Торой выдернул одну руку из переливающихся зеркальных глубин и потянул из-за голенища сапога древнее оружие. Эта самоуверенность стоила ему слишком дорого — теперь уже и волшебник по плечо окунулся в зазеркальное Небытие. Мерцающая рябь подступила к щеке, обдала холодом и немотой.

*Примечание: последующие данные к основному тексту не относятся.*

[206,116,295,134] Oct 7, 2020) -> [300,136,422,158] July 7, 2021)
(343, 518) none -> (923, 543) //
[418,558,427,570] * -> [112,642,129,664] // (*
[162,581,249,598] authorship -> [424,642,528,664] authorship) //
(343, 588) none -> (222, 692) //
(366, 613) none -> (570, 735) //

Спасение пришло оттуда, откуда Торой меньше всего его ждал. Кто-то вцепился в кожаный пояс волшебника и потянул назад, в мир живых. Торой скосил глаза — Тальгато с белым от ужаса лицом. Жаль только, что от сумасшедшего рисовальщика толку было чуть. Но тут на помощь пришла чья-то могучая рука. Мага, а следом и заходящуюся в крике Люцию выдернуло из зазеркалья, словно морковку из грядки.
Эйлан.
На лбу мальчишки надулись от напряжения жилы, но лицо было решительно. Паренёк тащил на себя Тороя, а зеркало, хотя и строптиво, всё же подчинялось воле последнего из рода Гиа.
Едва Люция на шаг выступила из вязкой зеркальной глубины, Торой коротким взмахом рассёк незримую пуповину между Ителью и её ученицей. Юная ведьма покатилась по полу, прочь от колдовского стекла. И лишь теперь волшебник увидел, как темно сделалось в Зале. Третий день приближался к концу.
— Эйлан, бей! — проорал маг, слыша свой голос, будто из-под толщи воды. Зов Ители оглушил так, что ещё нескоро оклемаешься.
К счастью, мальчишка сразу смекнул, вздел над головой один из тяжёлых деревянных стульев и швырнул им в бушующее разноцветными сполохами стекло.
Как показалось Торою, время остановилось, стул летел не мгновение, не два, он мчался к цели даже не минуты — часы.
За это время маг увидел, как в глубинах зеркала промелькнула смеющаяся Тьянка, за ней женщина в платье с голубыми васильками по подолу, старик-зеркальщик, а потом Рогон и Итель. Их волшебник видел всего мгновение, но даже за этот короткий миг успел понять —
Широко замахнувшись, маг метнул Рунический Нож вслед за стулом. Вращаясь в воздухе, древнее оружие вошло в стекло, будто в воду, и навсегда исчезло в Нигде. А потом стул, наконец, достиг цели, и осколки брызнули во все стороны. Но Торой всё же успел сгрести мальчишек и подмять их под себя, закрывая от острых, словно ножи, стёкол.
Когда звон утих, в Зале воцарилась тишина, а через секунду её нарушил срывающийся голос Люции:
— Ты мне косу чуть не выдрал. — Она уткнулась лбом в холодный гранитный пол, усыпанный битым стеклом, и заплакала.
Один только Алех пропустил всё самое интересное. Он тихо стонал из-под стола да заплетающимся языком бормотал витиеватые эльфийские ругательства.
ЭПИЛОГ
Зима во Флуаронис нынче выдалась дождливая и серая. Собственно, она вполне олицетворяла настроение жителей. Все пребывали в унынии. Бывший маг Золдан на днях отбыл в Гелинвир, где отныне заправляли колдуны да ещё какой-то молодой и ухватистый волшебник. При королевском же дворе нынче состоял атийский колдун — совсем ещё мальчик но, как говорили, многообещающий. Впрочем, привыкнуть к такой резкой перемене людям было сложно, и многие по обыкновению до сих пор чурались чернохитонщиков, равно как и ведьм.
Тут нужно сказать, что колдуны, как бы то ни казалось странным, не наглели, а вели себя благопристойно и добропорядочно. Говаривали, будто единственный на сотни и сотни вёрст маг, что жил с женушкой-ведьмой в некогда волшебной крепости, держал чернокнижников в ежовых рукавицах и бесчинствовать не позволял. Трепались ещё, будто главы известных эльфийских семей (теперь уже вовсе лишённые былого влияния и Силы) даже приезжали к нему в Гелинвир… Всё это, конечно, выглядело странным, если не сказать больше, но постепенно народ обвыкался и уже не роптал. Ага, поропщешь тут, когда сам государь вынужден принять на службу колдуна. Собственно, службу юнец нёс исправно, что есть, то есть.
Одним словом, смутное время закончилось, и жизнь потихоньку входила в привычное русло.
А в сотнях вёрст от Флуаронис, в Фариджо, зима стояла солнечная и снежная.
Торой сидел за столом в просторном кабинете и вёл урок чернокнижия, присматриваясь к юным ученикам. Среди семерых воспитанников особенно выделялся пятилетний мальчик, родители которого погибли во время колдовской Мирарской стужи. Мальчика принёс некромант. Малыш оказался способным и теперь, наравне с Эйланом осваивал грамоту.